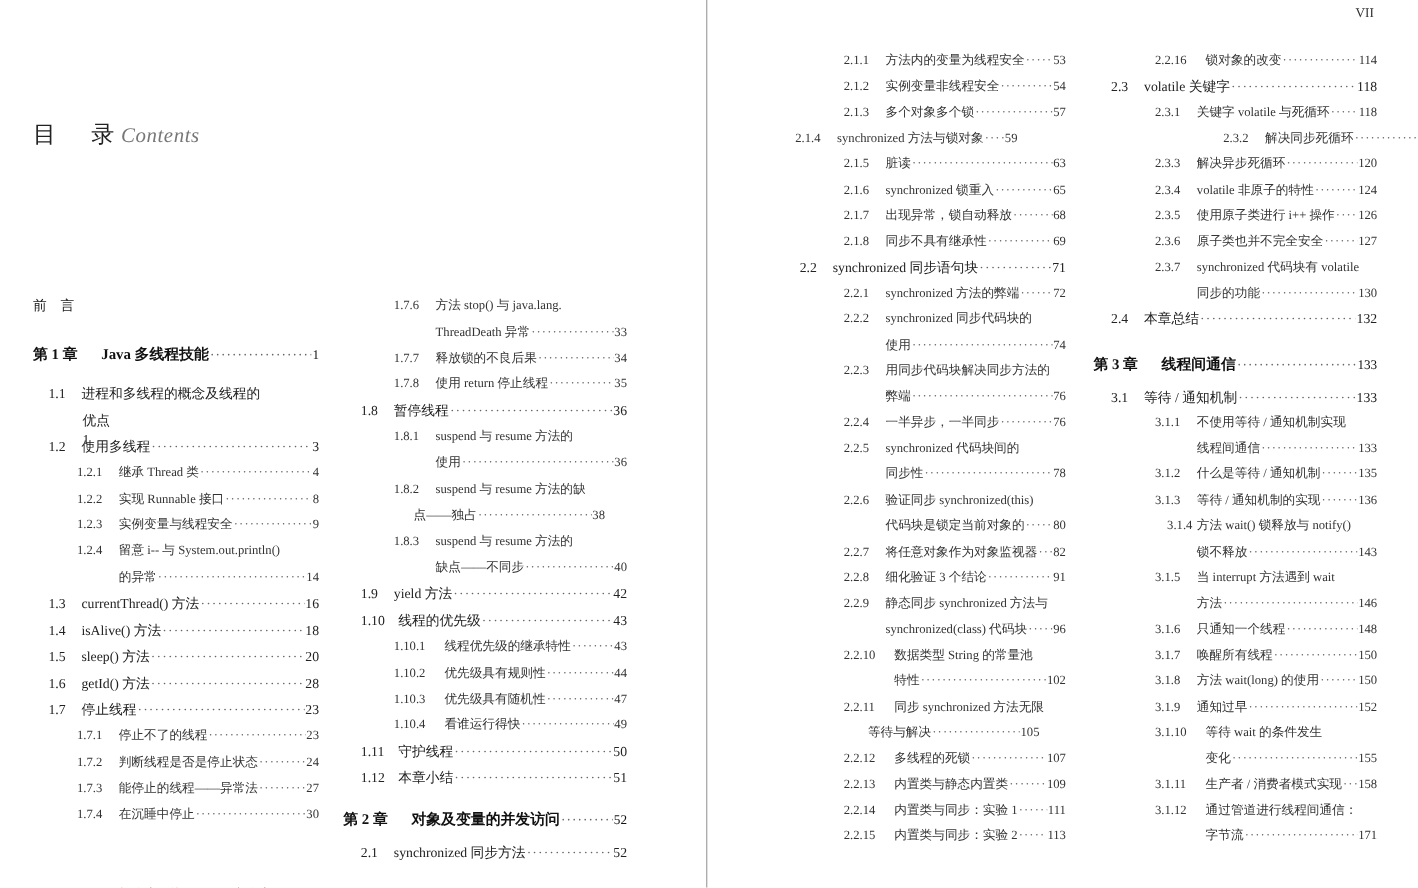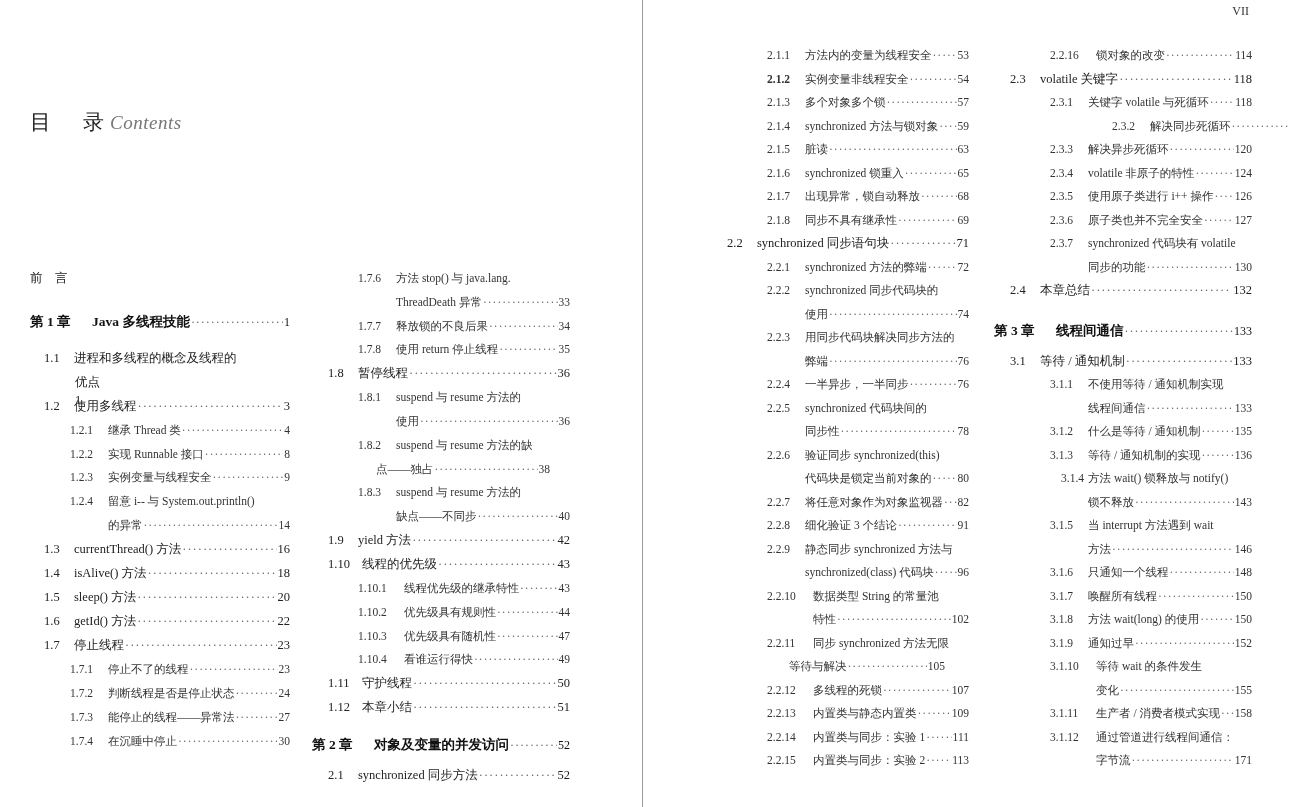--- a/index.html
+++ b/index.html
@@ -112,21 +112,21 @@
     <div class="entry l1" style="left: 44px; top: 588px; width: 246px;">
       <span class="num" style="width: 26px; margin-right: 4px;">1.5</span>
       <span class="label">sleep() 方法</span>
       <span class="dots"></span>
       <span class="page">20</span>
     </div>
     <div class="entry l1" style="left: 44px; top: 612px; width: 246px;">
       <span class="num" style="width: 26px; margin-right: 4px;">1.6</span>
       <span class="label">getId() 方法</span>
       <span class="dots"></span>
-      <span class="page">22</span>
+      <span class="page">28</span>
     </div>
     <div class="entry l1" style="left: 44px; top: 636px; width: 246px;">
       <span class="num" style="width: 26px; margin-right: 4px;">1.7</span>
       <span class="label">停止线程</span>
       <span class="dots"></span>
       <span class="page">23</span>
     </div>
     <div class="entry" style="left: 70px; top: 660px; width: 220px;">
       <span class="num" style="width: 34px; margin-right: 4px;">1.7.1</span>
       <span class="label">停止不了的线程</span>
@@ -279,32 +279,32 @@
       <span class="dots"></span>
       <span class="page">52</span>
     </div>
     <div class="entry" style="left: 767px; top: 46px; width: 202px;">
       <span class="num" style="width: 34px; margin-right: 4px;">2.1.1</span>
       <span class="label">方法内的变量为线程安全</span>
       <span class="dots"></span>
       <span class="page">53</span>
     </div>
     <div class="entry" style="left: 767px; top: 70px; width: 202px;">
-      <span class="num" style="width: 34px; margin-right: 4px; font-weight: bold;">2.1.2</span>
+      <span class="num" style="width: 34px; margin-right: 4px;">2.1.2</span>
       <span class="label">实例变量非线程安全</span>
       <span class="dots"></span>
       <span class="page">54</span>
     </div>
     <div class="entry" style="left: 767px; top: 93px; width: 202px;">
       <span class="num" style="width: 34px; margin-right: 4px;">2.1.3</span>
       <span class="label">多个对象多个锁</span>
       <span class="dots"></span>
       <span class="page">57</span>
     </div>
-    <div class="entry" style="left: 767px; top: 117px; width: 202px;">
+    <div class="entry" style="left: 723px; top: 117px; width: 202px;">
       <span class="num" style="width: 34px; margin-right: 4px;">2.1.4</span>
       <span class="label">synchronized 方法与锁对象</span>
       <span class="dots"></span>
       <span class="page">59</span>
     </div>
     <div class="entry" style="left: 767px; top: 140px; width: 202px;">
       <span class="num" style="width: 34px; margin-right: 4px;">2.1.5</span>
       <span class="label">脏读</span>
       <span class="dots"></span>
       <span class="page">63</span>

+-------+

## Task details
The answer consists of the lines above that include the word "page", each copied exactly.

## Your solution
       <span class="page">20</span>
-      <span class="page">22</span>
+      <span class="page">28</span>
       <span class="page">23</span>
       <span class="page">52</span>
       <span class="page">53</span>
       <span class="page">54</span>
       <span class="page">57</span>
       <span class="page">59</span>
       <span class="page">63</span>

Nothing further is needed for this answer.